SUNSHINE BIOPHARMA, INC.

469 Jean-Talon West
3rd Floor
Montreal, Quebec, Canada H3N 1R4
Ph: (514) 764-9698

INFORMATION STATEMENT

We are not asking you for a proxy and you are requested not to send us a proxy.

Introduction

This notice and information statement (the “Information Statement”) is being mailed on or about _______, 2016, to our stockholders of record as of May 30, 2016, pursuant to Section 14C of the Exchange Act of 1934, as amended, to inform our stockholders that the holders of a majority of our issued and outstanding voting securities executed a written consent dated May 30, 2016 (the “Consent”) approving an amendment (the “Amendment”) to our Articles of Incorporation, as amended (our “Articles of Incorporation”), whereby Article II, Section 1, which authorizes 500,000,000 Common Shares, $0.001 par value, and 5,000,000 Preferred Shares, $0.10 par value, to state that the Company is authorized to issue 3,000,000,000 shares of Common Stock, par value $0.001 per share (the “Common Stock”) and 30,000,000 shares of Preferred Stock, par value $0.10 per share (the “Preferred Stock”), and further, authorizes the Board of Directors of the Corporation, by resolution or resolutions, at any time and from time to time, to divide and establish any or all of the shares of Preferred Stock into one or more series and, without limiting the generality of the foregoing, to fix and determine the designation of each such share, and its preferences, conversion rights, cumulative, relative, participating, optional, or other rights, including voting rights, qualifications, limitations, or restrictions thereof.

This notice and the information statement attached hereto shall be considered the notice required under Colorado Revised Statutes (the “CRS”) § 7-107-104(5.5).

Our Board of Directors has approved the Amendment and holders of a majority of our issued and outstanding voting securities have signed the Consent.
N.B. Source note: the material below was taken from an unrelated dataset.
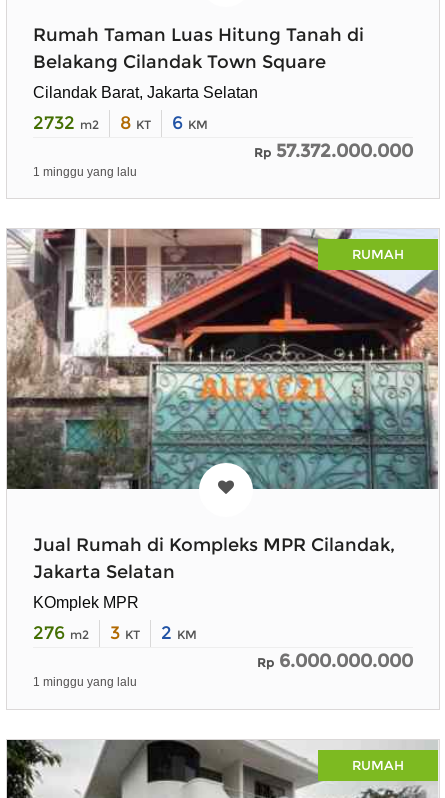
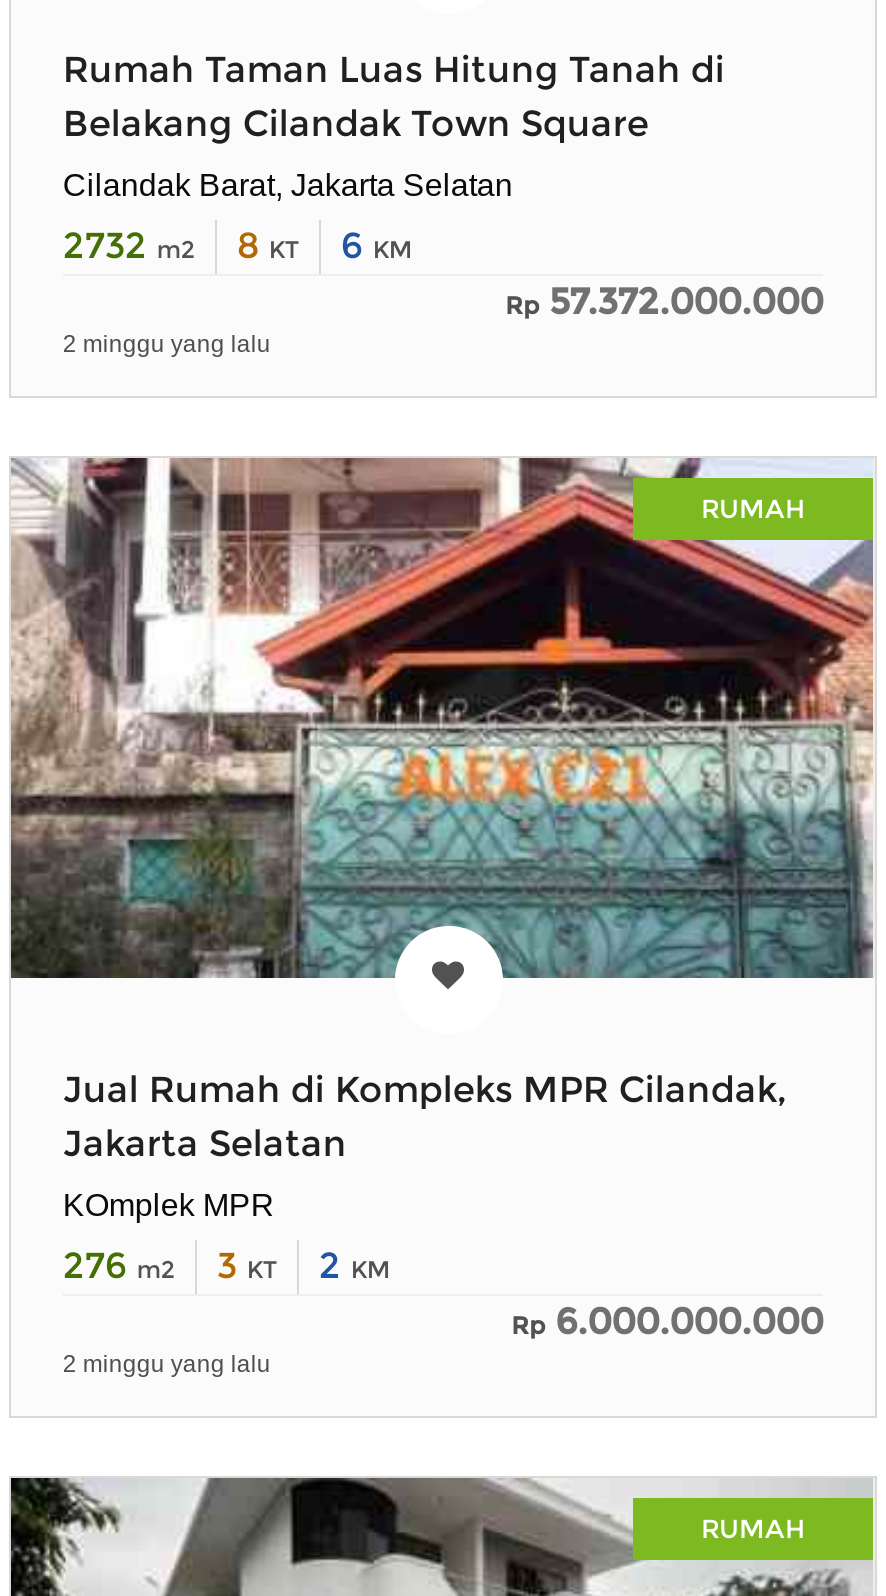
- 1 minggu yang lalu
+ 2 minggu yang lalu

- 1 minggu yang lalu
+ 2 minggu yang lalu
Accordingly, your approval is not required and is not being sought. The Amendment will be effective when the Articles of Amendment is filed with the Secretary of State of Colorado, which is expected to occur on or after _______, 2016.

The solicitation relating to the Consent was made by us and the expenses of such solicitation were borne by us. As of May 30, 2016, we had 274,431,909   shares of Common Stock issued and outstanding. Each stockholder of record was entitled to one vote for each share of Common Stock held on the record date. We also had 500,000 shares of Series B Preferred Stock issued and outstanding. Each share of Series B Preferred Stock is entitled to 1,000 votes on all matters submitted to a vote of the Company's shareholders. The Series B Preferred Stock is not convertible into any of our Common Shares. The majority of our outstanding voting stock was required to approve the Amendment.

Please read this notice carefully. It describes, among other things, certain information concerning the Amendment. The form of the Amendment is attached to this Information Statement as Exhibit A.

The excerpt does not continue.